Он вместе со всеми тащил обледеневшие веревки, и в ту минуту, как глыба, раскачиваясь, обнажала зеленый, сверкающий массив, громко подсчитывал:
— Четвертая…
Солнечные лучи дробились в острых гранях, разлетались яркими брызгами. В проруби колыхалась черная вода.
Надзиратель вынул из кармана полушубка бутылку, зубами выдернул пробку, одним духом опорожнил бутылку наполовину.
— Поторапливайся, голь перекатная! — кричал он на каторжан.
Ему все казалось, что «голь перекатная» работает лениво, через пень колоду валит, а всех ленивей — Алтунов.
Он толкнул армянина.
— Как держишь? — и выхваченной веревкой задел его по лицу.
Алтунов покорно отошел на шаг, снова взял веревку и, скользя, оступаясь, потянул из последних сил.
Заскучавший надзиратель решил потешиться. Он заговорил с армянином будто на его родном языке. Называл его «Мухамедом», ломал слова. Солдаты хохотали.
Алтунов затравленно озирался. Он попробовал и сам улыбнуться, несмело, виновато.
— Как держишь? — надзиратель снова ткнул его концом веревки.
Алтунов вдруг подскочил к обидчику. В эту минуту всегда тихого, бессловесного каторжанина было невозможно узнать. Губы крепко сжаты. В глазах — отчаяние и решимость.
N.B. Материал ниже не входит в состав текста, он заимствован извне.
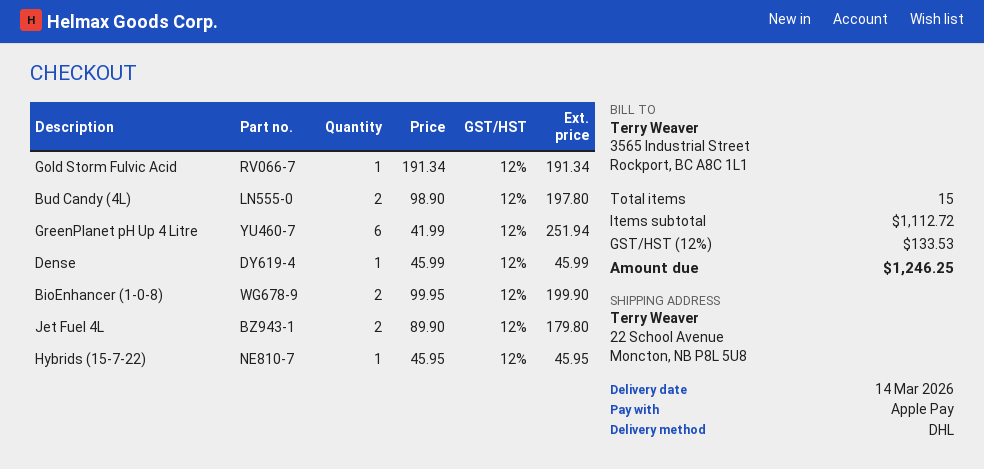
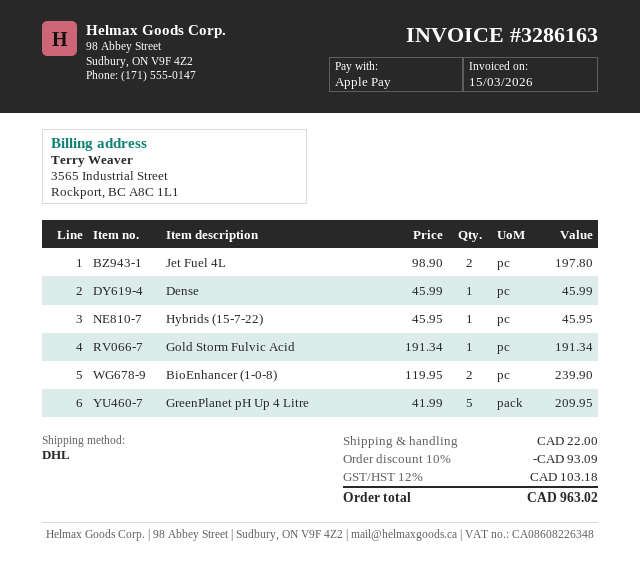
Bud Candy (4L): 2 x 98.90 = 197.80 -> none
GreenPlanet pH Up 4 Litre: 6 x 41.99 = 251.94 -> 5 x 41.99 = 209.95
BioEnhancer (1-0-8): 2 x 99.95 = 199.90 -> 2 x 119.95 = 239.90
Jet Fuel 4L: 2 x 89.90 = 179.80 -> 2 x 98.90 = 197.80
discount: none -> 10% = 93.09
shipping: none -> 22.00
tax: 12% = 133.53 -> 12% = 103.18
total: 1246.25 -> 963.02

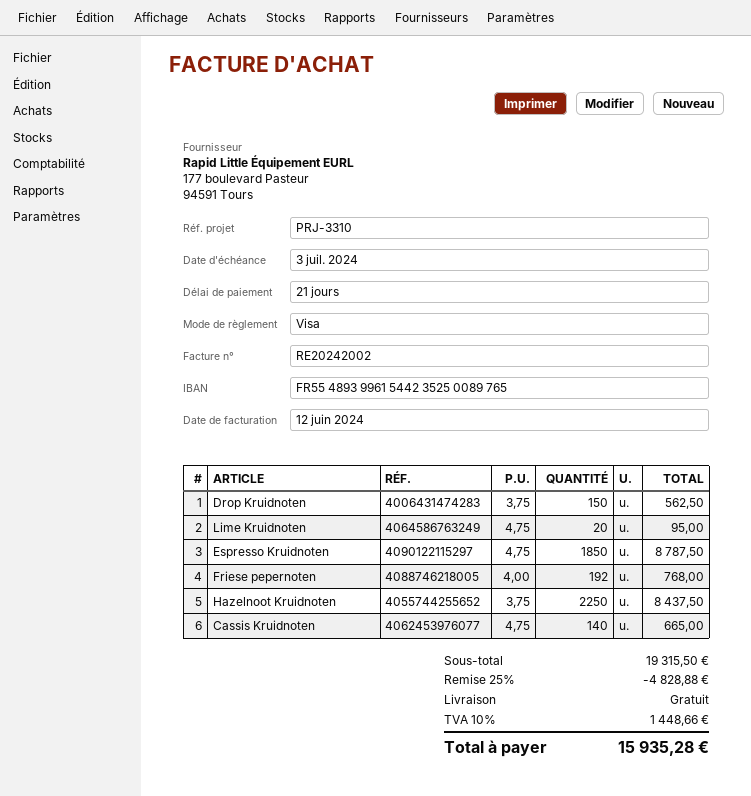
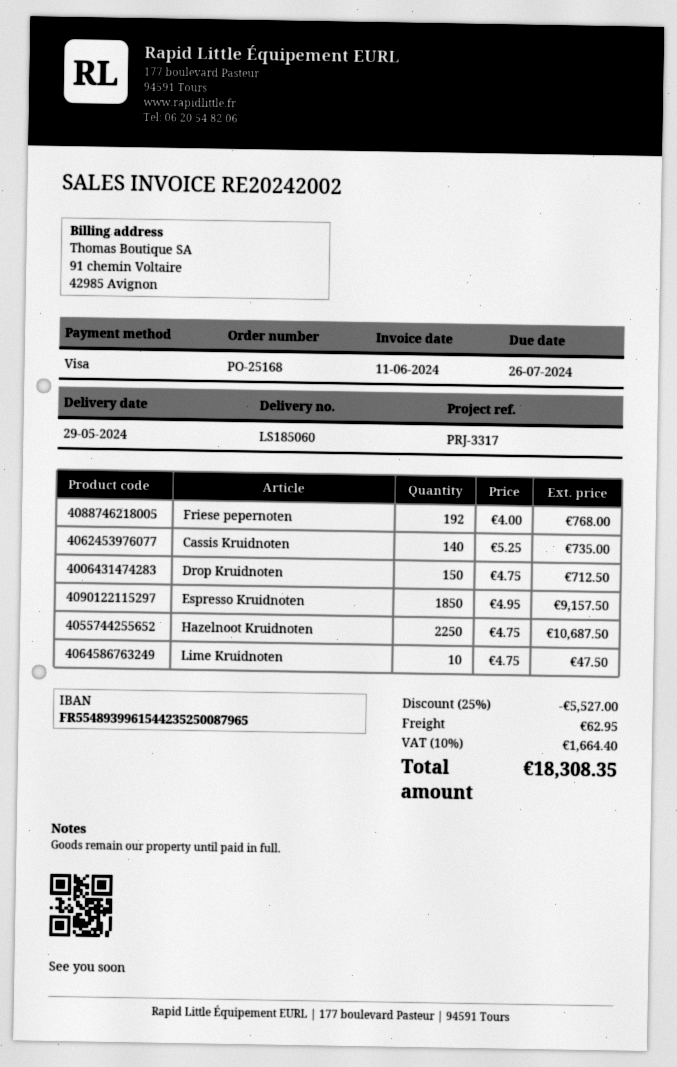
invoice date: 2024-06-12 -> 2024-06-11
due date: 2024-07-03 -> 2024-07-26
reference: PRJ-3310 -> PRJ-3317
bank account: FR5548939961544235250089765 -> FR5548939961544235250087965
Drop Kruidnoten: 150 x 3.75 = 562.50 -> 150 x 4.75 = 712.50
Lime Kruidnoten: 20 x 4.75 = 95.00 -> 10 x 4.75 = 47.50
Espresso Kruidnoten: 1850 x 4.75 = 8787.50 -> 1850 x 4.95 = 9157.50
Hazelnoot Kruidnoten: 2250 x 3.75 = 8437.50 -> 2250 x 4.75 = 10687.50
Cassis Kruidnoten: 140 x 4.75 = 665.00 -> 140 x 5.25 = 735.00
discount: 25% = 4828.88 -> 25% = 5527.00
shipping: 0.00 -> 62.95
tax: 10% = 1448.66 -> 10% = 1664.40
total: 15935.28 -> 18308.35

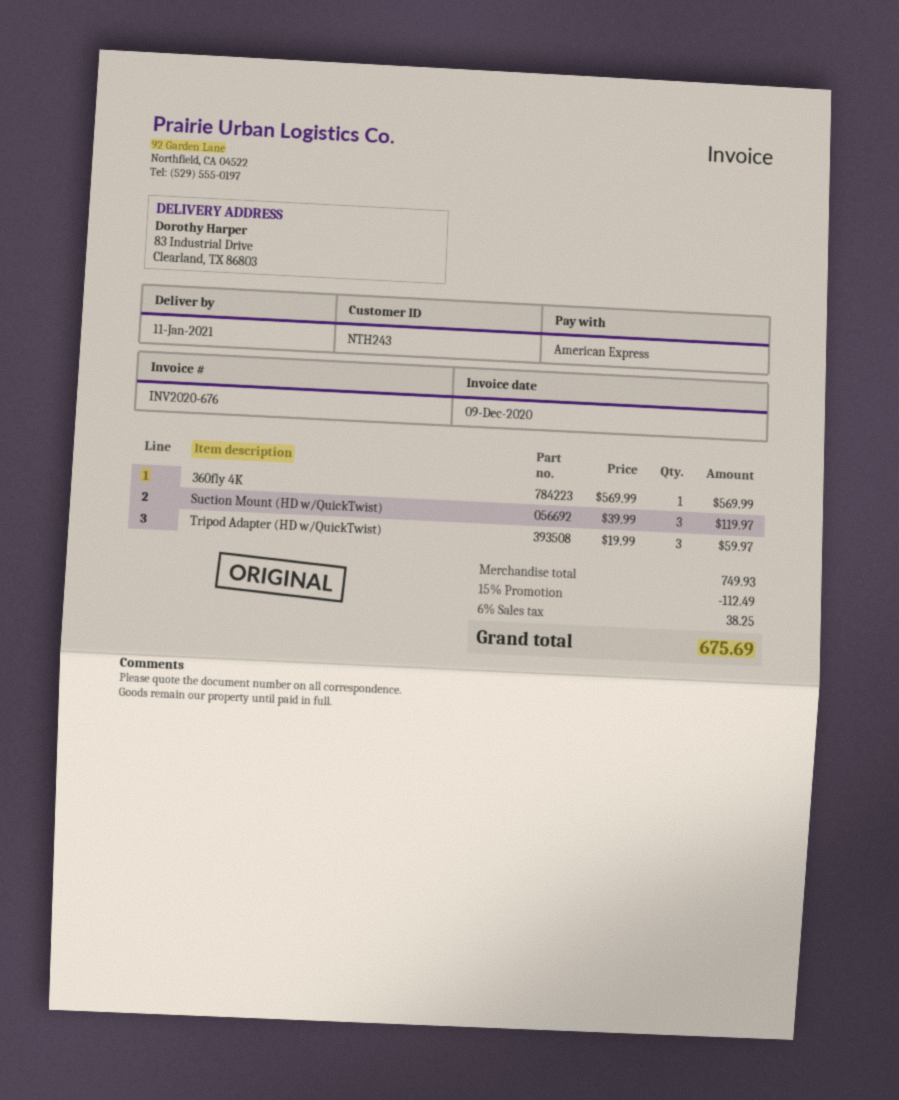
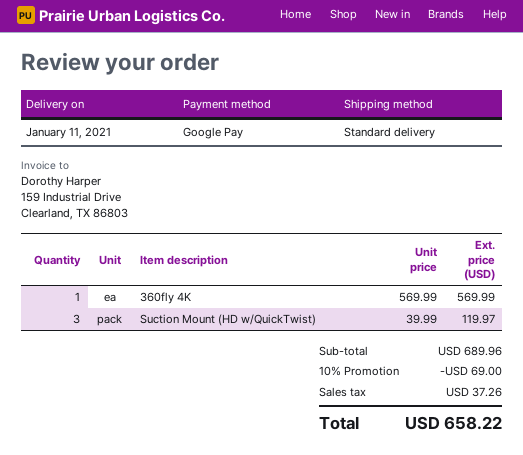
payment method: American Express -> Google Pay
Tripod Adapter (HD w/QuickTwist): 3 x 19.99 = 59.97 -> none
subtotal: 749.93 -> 689.96
discount: 15% = 112.49 -> 10% = 69.00
tax: 38.25 -> 37.26
total: 675.69 -> 658.22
Он обхватил надзирателя и вместе с ним шагнул к проруби. Никто не успел помешать. Полетели брызги. В воде барахтались двое.
В первую минуту все отшатнулись. Алтунова затягивало под лед. Окровавленными пальцами он пытался зацепиться за кромку.
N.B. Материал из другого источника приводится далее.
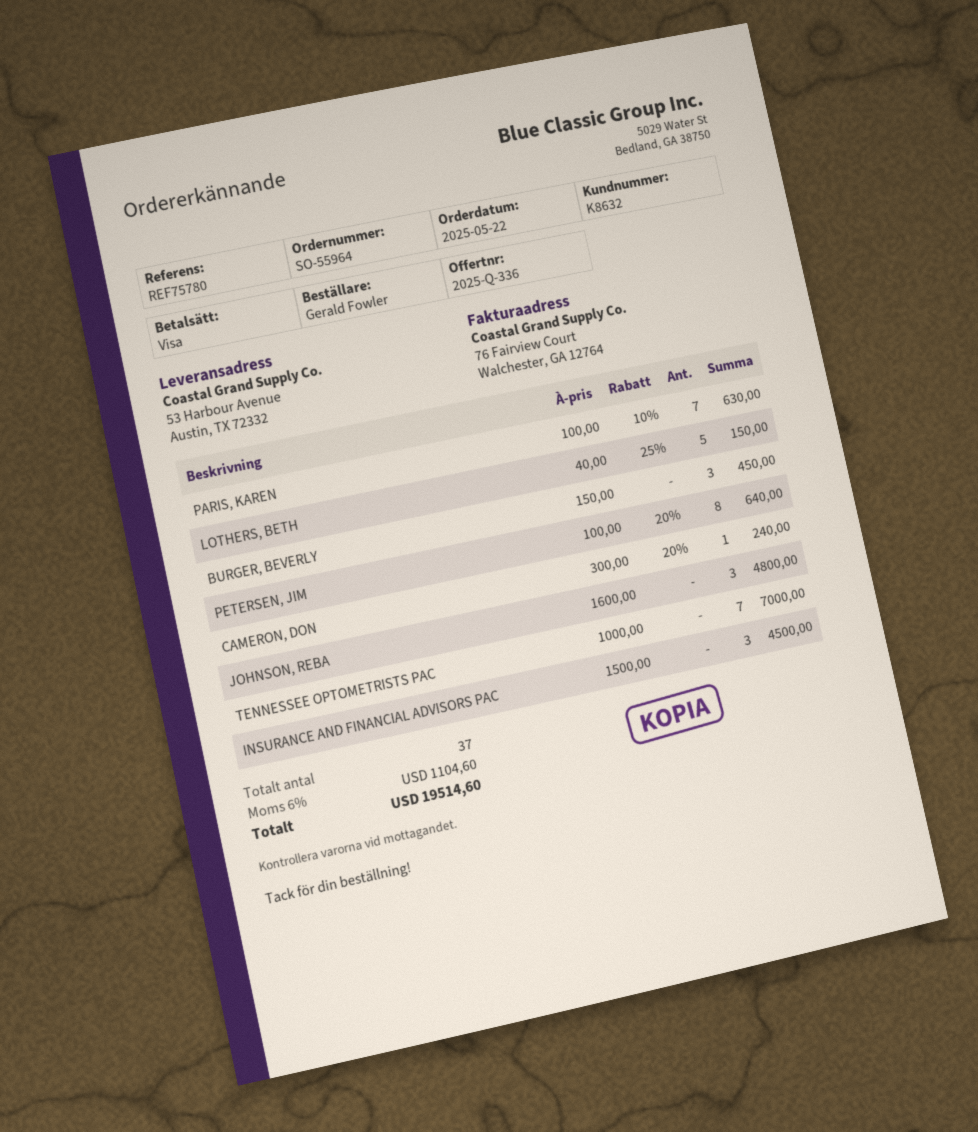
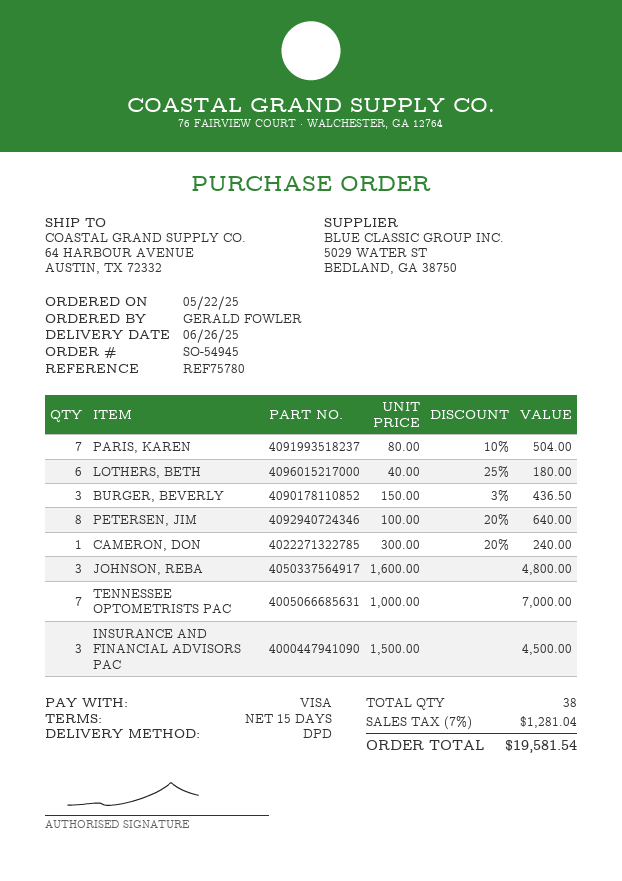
order number: SO-55964 -> SO-54945
ship to: 53 Harbour Avenue, Austin, TX 72332 -> 64 HARBOUR AVENUE, AUSTIN, TX 72332
PARIS, KAREN: 7 x 100.00 - 10% = 630.00 -> 7 x 80.00 - 10% = 504.00
LOTHERS, BETH: 5 x 40.00 - 25% = 150.00 -> 6 x 40.00 - 25% = 180.00
BURGER, BEVERLY: 3 x 150.00 = 450.00 -> 3 x 150.00 - 3% = 436.50
total quantity: 37 -> 38
tax: 6% = 1104.60 -> 7% = 1281.04
total: 19514.60 -> 19581.54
Иустин подбежал к проруби с санями, на которых отвозили в крепость ледяные глыбы. Он растянулся на краю проруби и столкнул сани в воду. За них ухватились одновременно каторжанин и надзиратель.
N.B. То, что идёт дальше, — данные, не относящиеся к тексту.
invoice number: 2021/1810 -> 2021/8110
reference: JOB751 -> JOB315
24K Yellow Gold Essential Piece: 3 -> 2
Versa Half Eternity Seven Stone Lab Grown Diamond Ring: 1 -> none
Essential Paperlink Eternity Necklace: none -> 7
Вытащили обоих. Солдаты набросились на обеспамятевшего Алтунова и долго топтали его сапогами…
Этот случай на ладожском льду обсуждался повсюду в крепости. Он свидетельствовал о том, что обещания Зимберга, данные во время голодовки, ничего не значили. Никто не мешал надзирателям издеваться над заключенными.
Тогда же на острове узнали и о поступке Серго Орджоникидзе. Он потребовал, чтобы в камеру пришел комендант, и здесь крикнул ему:
— Мы не потерпим издевательств! Увольте варвара-надзирателя!
В крепости с беспокойством следили за судьбой Алтунова. Его привели на суд прямо из карцера.
Подробности суда стали известны позже, по отрывочным рассказам. Алтунов ничего не понимал из того, что говорили господа в мундирах с золотыми пуговицами.
Его и не спрашивали ни о чем. Отвечал надзиратель, вместе с которым он побывал в проруби.
Каторжанин и решил, что судят не его, а надзирателя, злого мучителя.
Алтунова приговорили к повешению. Он уяснил смысл приговора только в камере смертников.
Все это происходило в дни трехсотлетия дома Романовых. На каторге, особенно уголовные, ждали амнистии. Одним виделась в близком будущем свобода, другие не сомневались в сокращении срока и высчитывали время, когда смогут снова обнять своих родных. «Вечники» же надеялись, что им дадут «срок». Орлов, повеселев, говорил Жуку:
— Я крепкий, я доживу до свободы. Как выйду, стану на земле работать, я могу.
И спрашивал, пытливо заглядывая в глаза Иустину:
— Как думаешь, доживу?
Жуку было жаль его. Но лгать не хотел.
— Не слишком надейся на Романовых! — посоветовал он.
В день торжества трехсотлетия каторжане выловили в похлебке по куску мяса. Вот и весь праздник.
Однако была и амнистия. Только очень куцая, как и всё, что делал в те годы кровавый потомок громогласного Петра.
Амнистия коснулась только одного Алтунова. Казнь ему заменили вечной каторгой.
Но он уже не мог оценить эту милость. Даже когда его перевели в общую камеру, он, услышав шаги в коридоре, вздрагивал, забивался в угол и начинал молиться, как перед смертью…
Тем временем из камеры в камеру летели беспокойные запросы:
Где Серго?
Он никому не отвечал. Его не видели на работах.
Прошло больше месяца. Вдруг узнают: Орджоникидзе «за разговор» с начальником крепости попал в «заразное отделение».
«Заразное отделение» — очередная новинка Василия Ивановича: семь камер для бунтарей, в простенке между «зверинцем» и Светличной башней. Здесь не водили на прогулки, держали впроголодь.
Вскоре пришла весть из «заразного». Там бунтуют. И все понимали: это Серго. Опять за кого-нибудь заступается.
Так оно и было. Орджоникидзе мог вынести многое. Его не пугала суровость тюремной жизни. Но, когда он видел, как страдает товарищ, он сам вдвойне страдал и спешил ему помочь.